Als Heilpraktikerin für Psychotherapie kann das von Ihnen angebotene Coaching als freiberuflich im Sinne des Einkommensteuergesetzes angesehen werden, wenn die Inhalte dieser Dienstleistung Ihrem Berufsbild zugeordnet werden. Als Beispiel wäre die Burnout-Prävention zu nennen. Da Sie Lerncoaching als Dienstleistung benennen, ist nach anderen Wegen in den freien Beruf zu fragen.

An dieser Stelle ist die Unterscheidung zwischen Anwendungen im Einzelfall und in der Gruppe einzuführen. Insbesondere bei einer Betätigung als Coach für Gruppen kommen auch die erzieherische und die unterrichtende Tätigkeit als Zugang zu freien Berufen in Betracht. Dies gilt besonders dann, wenn Sie als Lerncoach außerhalb des Berufsbildes der Heilpraktikerin für Psychotherapie tätig werden.

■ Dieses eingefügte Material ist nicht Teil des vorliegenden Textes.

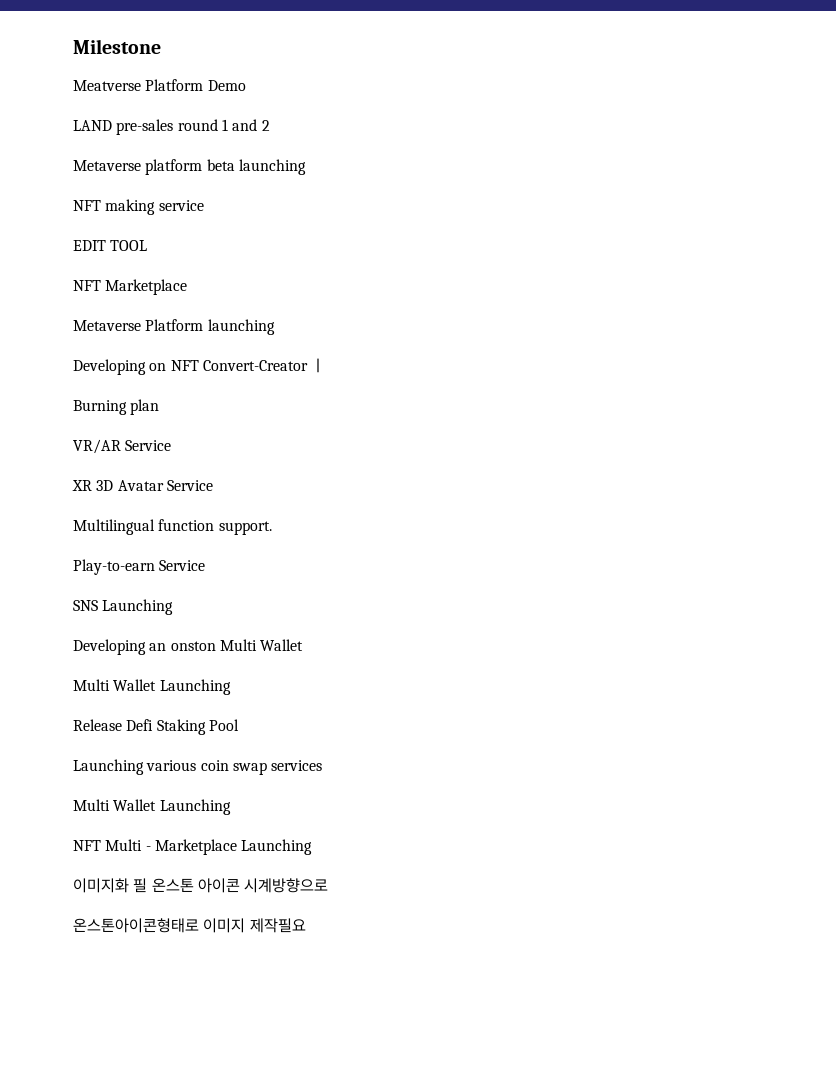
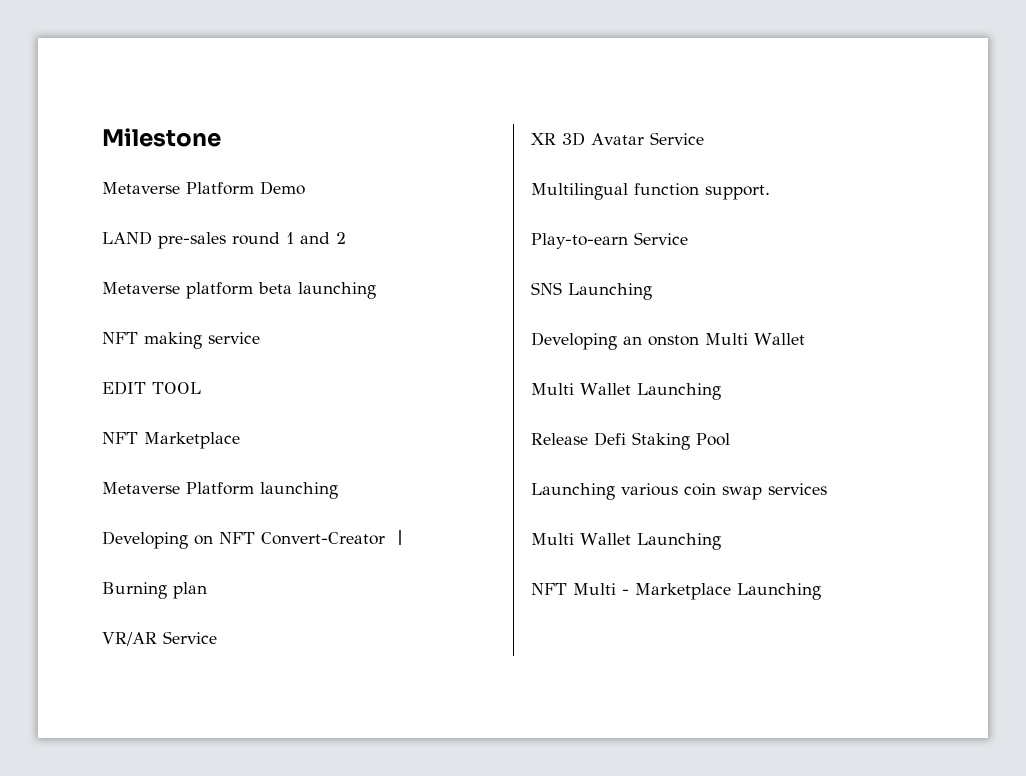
[73,80,141,91] Meatverse -> [102,182,180,194] Metaverse
[73,878,329,893] [73,918,306,933] // 이미지화 필 온스톤 아이콘 시계방향으로 // 온스톤아이콘형태로 이미지 제작필요 -> (821, 591) none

Erziehung ist hier die planmäßige Tätigkeit zur körperlichen, geistigen und charakterlichen Formung von jungen Menschen zu tüchtigen und mündigen Menschen. Unter Mündigkeit wird die Fähigkeit verstanden, selbstständig und eigenverantwortlich die Aufgaben des Lebens zu bewältigen. Hierfür ist die Formung der gesamten Persönlichkeit erforderlich, die Schulung in Teilbereichen zwischenmenschlicher Beziehungen reicht nicht aus. Eine erzieherische Tätigkeit ist nach der Rechtsprechung nur im Umgang mit Kindern und Jugendlichen gegeben! Einschränkungen hinsichtlich der Qualifikation gibt es gewerberechtlicher Sicht hier nicht, im Gegensatz zur unterrichtenden Tätigkeit, die für Sie bei Coaching von Erwachsenen in Frage kommen könnte.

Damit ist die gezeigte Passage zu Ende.